Jack liked to see a whale - amiable creatures - but he could tear himself away from them more easily than either Stephen or the person at the mast-head who was supposed to be looking-out, and for some time now he had been watching the white fleck of sails against the darkening westward sky. A ship, he decided at last: a ship under easy sail on the opposite tack.

A ship she was, the Bellone, a Bordeaux privateer, one of the most beautiful to sail from that port, high and light as a swan, yet stiff; a thirty-four-gun ship-rigged privateer with a clean bottom, a new set of sails and two hundred and sixty men aboard. A fair proportion of those sharp-eyed mariners were at present in the tops or at the crowded mast-heads, and although they could not exactly make the Lord Nelson out, they could see enough to make Captain Dumanoir edge cautiously down for a closer look in the failing light.

What he saw was a twenty-six-gun ship, that was certain; probably a man-of-war, but if so then a partially disabled man-of-war, or her topgallantmasts would never have been down on deck in such a breeze. And as Dumanoir and his second captain gazed and pondered in the main crosstrees all notion of the Lord Nelson's being a man-of-war gradually left them. They were old-experienced sailors; they had seen much of the Royal Navy in the last ten years; and there was something about the Lord Nelson's progress that did not square with their experience.

'She's an Indiaman,' said Captain Dumanoir, and although he was only three parts convinced his heart began to thump and his arm to tremble; he hooked it round the topgallant shrouds and repeated, 'An Indiaman.' Short of a Spanish galleon or treasure-ship, a British Indiaman was the richest prize the sea could offer.

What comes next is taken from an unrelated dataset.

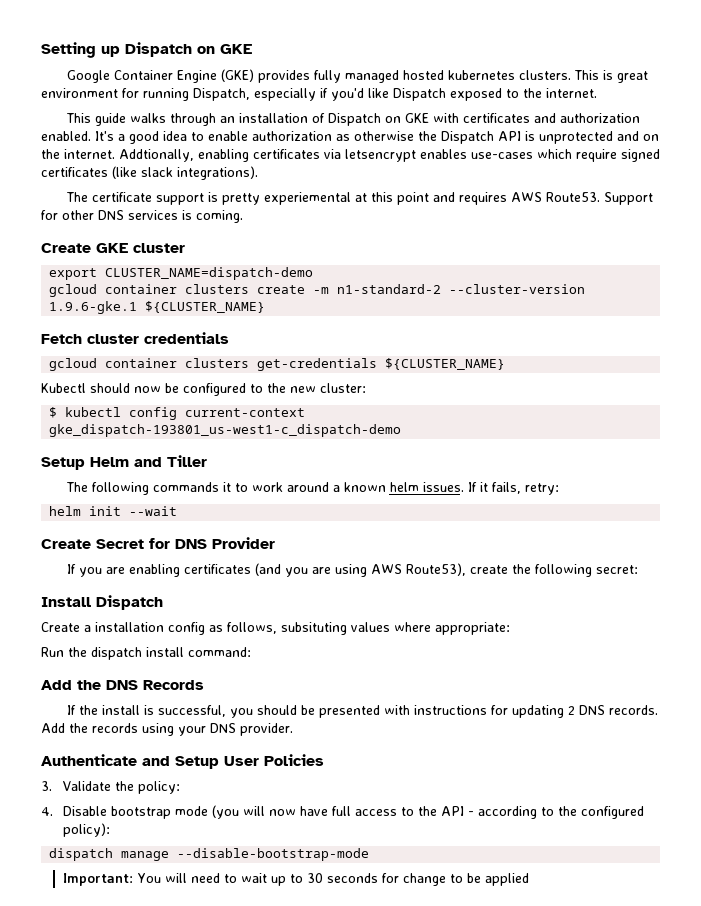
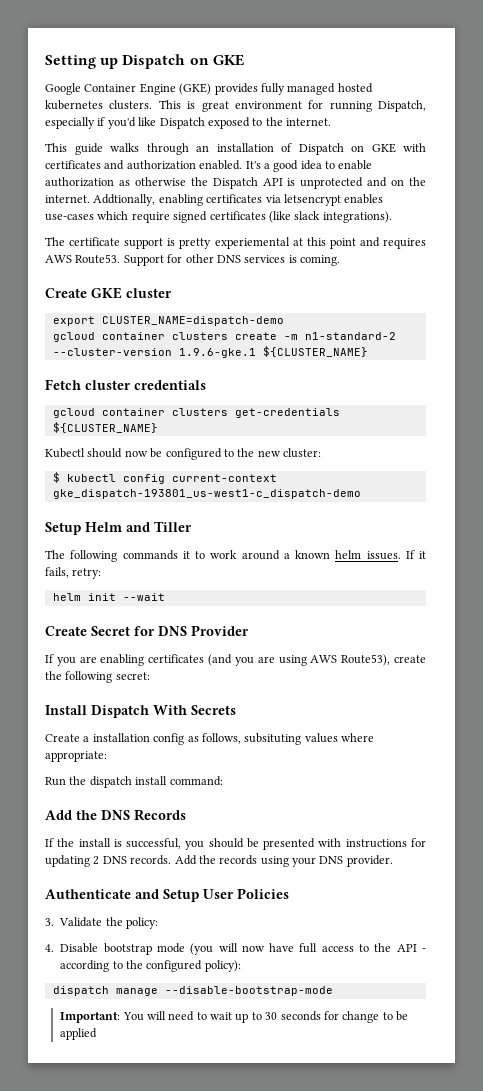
(163, 602) none -> [153,705,236,715] With Secrets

A hundred little details confirmed his judgment; yet he might be wrong; he might be leading his precious Bellone into an action with one of those stubby English sixth-rates that carried twenty-four-pounder carronades, the genuine smashers, served by a numerous, well-trained, bloody-minded crew; and although Captain Dumanoir had no sort of objection to a dust-up with any vessel roughly his own size, King's ship or not, he was primarily a commerce destroyer; his function was to provide his owners with a profit, not to cover himself with glory.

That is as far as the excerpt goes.